Abstract

e11580 Background: There are many variables that affect treatment options and outcomes in advanced breast cancer. The expression of ER, PR and HER2 are key in determining prognosis and management. The traditional management of breast cancer did not involve biopsy of metastatic sites. Recent studies indicate that, in a significant number of patients, there is a change in receptor status in the metastasis, and this may alter treatment. There have been many retrospective studies looking at the change in the ER/PR status of the metastatic site. Change in treatment as a result has been less of a focus.

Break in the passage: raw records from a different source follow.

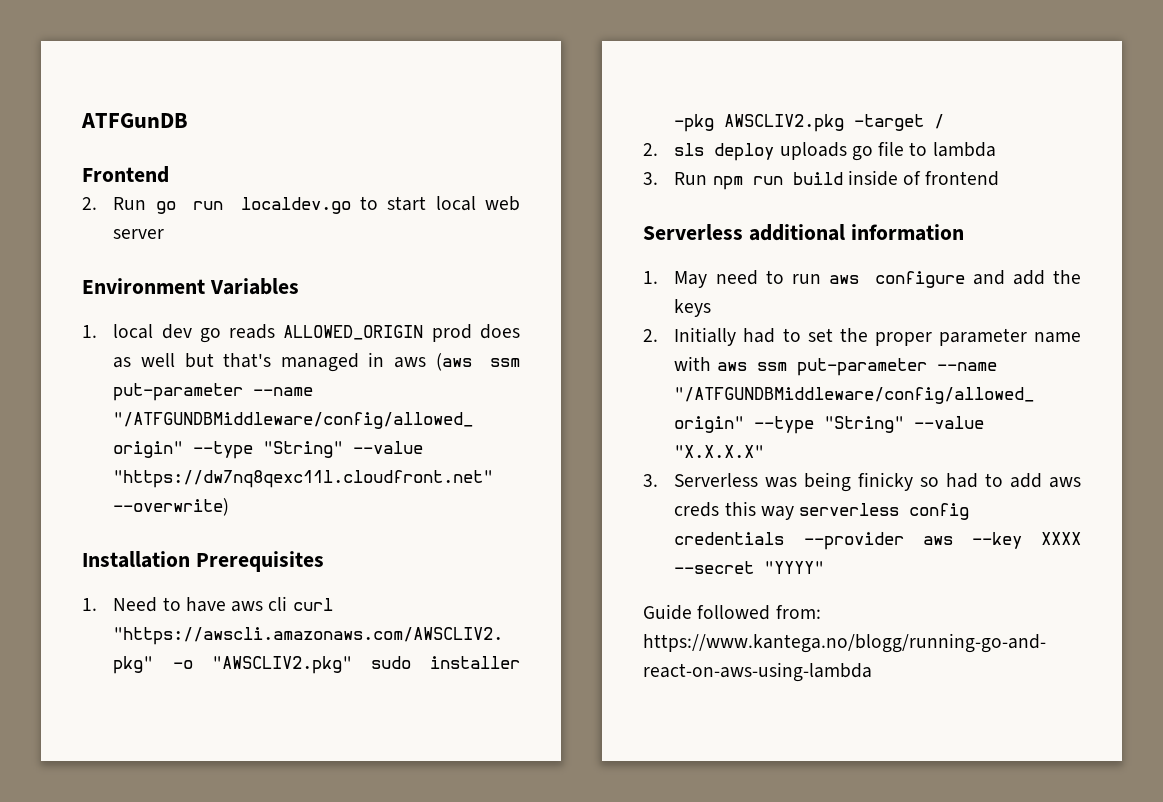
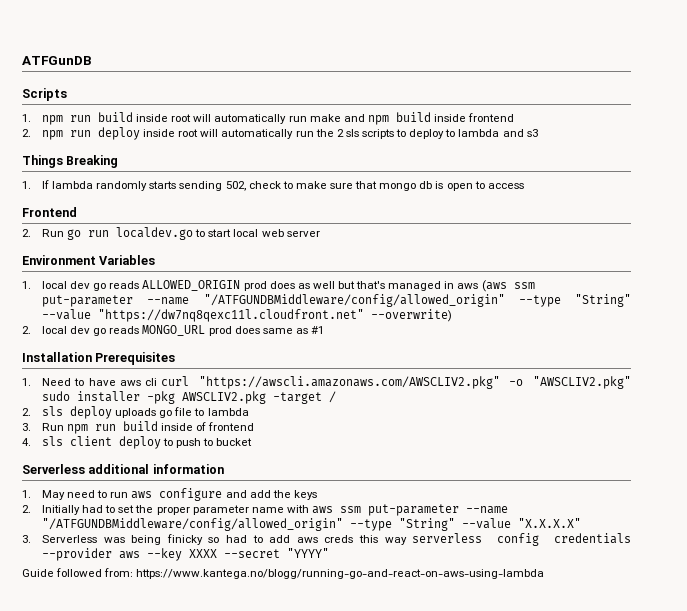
+ Scripts
+ 1. npm run build inside root will automatically run make and npm build inside frontend
+ 2. npm run deploy inside root will automatically run the 2 sls scripts to deploy to lambda and s3
+ Things Breaking
+ 1. If lambda randomly starts sending 502, check to make sure that mongo db is open to access
+ 2. local dev go reads MONGO_URL prod does same as #1
+ 4. sls client deploy to push to bucket

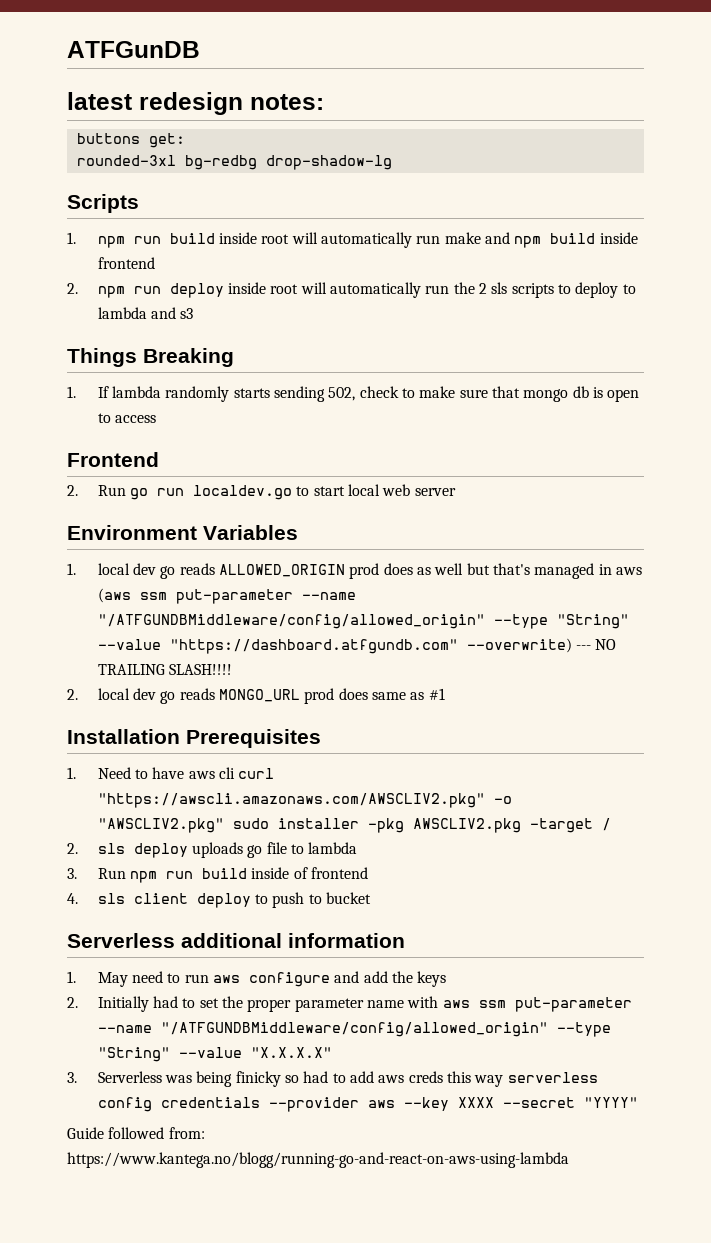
+ latest redesign notes:
+ buttons get:
+ rounded-3xl bg-redbg drop-shadow-lg
- 1. local dev go reads ALLOWED_ORIGIN prod does as well but that's managed in aws (aws ssm put-parameter --name "/ATFGUNDBMiddleware/config/allowed_origin" --type "String" --value "https://dw7nq8qexc11l.cloudfront.net" --overwrite)
+ 1. local dev go reads ALLOWED_ORIGIN prod does as well but that's managed in aws (aws ssm put-parameter --name "/ATFGUNDBMiddleware/config/allowed_origin" --type "String" --value "https://dashboard.atfgundb.com" --overwrite) --- NO TRAILING SLASH!!!!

Our objective is to document the likelihood of a change in receptor status and the impact of this on treatment. Methods: This is a single center retrospective chart review. Ethics approval has been obtained through Memorial Univeristy of Newfoundland. The Dr. H. Bliss Murphy Cancer Centre database was used to identify 250 patients in Newfoundland who were diagnosed with metastatic breast cancer between January 2006 and November 2011. The review includes patients diagnosed with de novo metastases and those who developed metastases following adjuvant treatment. The information we are collecting includes ER, PR, and HER2 status of original tumour, whether metastases were biopsied and the results of the biopsy. We are also documenting all treatments administered. Results: The percentage of patients who underwent biopsy of metastases, the likelihood of change in receptor status and the likelihood of change in treatment will be calculated. Approximately half of the charts that met our criteria have been reviewed. Of those 125 patients, 35 had a biopsy specimen analyzed for ER/PR and HER2 status. 6 of these 35 patients had a change in their hormone receptor status, and 3 had a change in their HER2 status. The likelihood of change in treatment recommendations will be determined once all the data have been reviewed. These results will be available for the 2013 ASCO meeting. Conclusions: ER, PR and HER2 status may change from initial diagnosis of breast cancer to metastatic disease. This has important implications for treatment and prognosis, suggesting that biopsy of metastatic sites should be routine.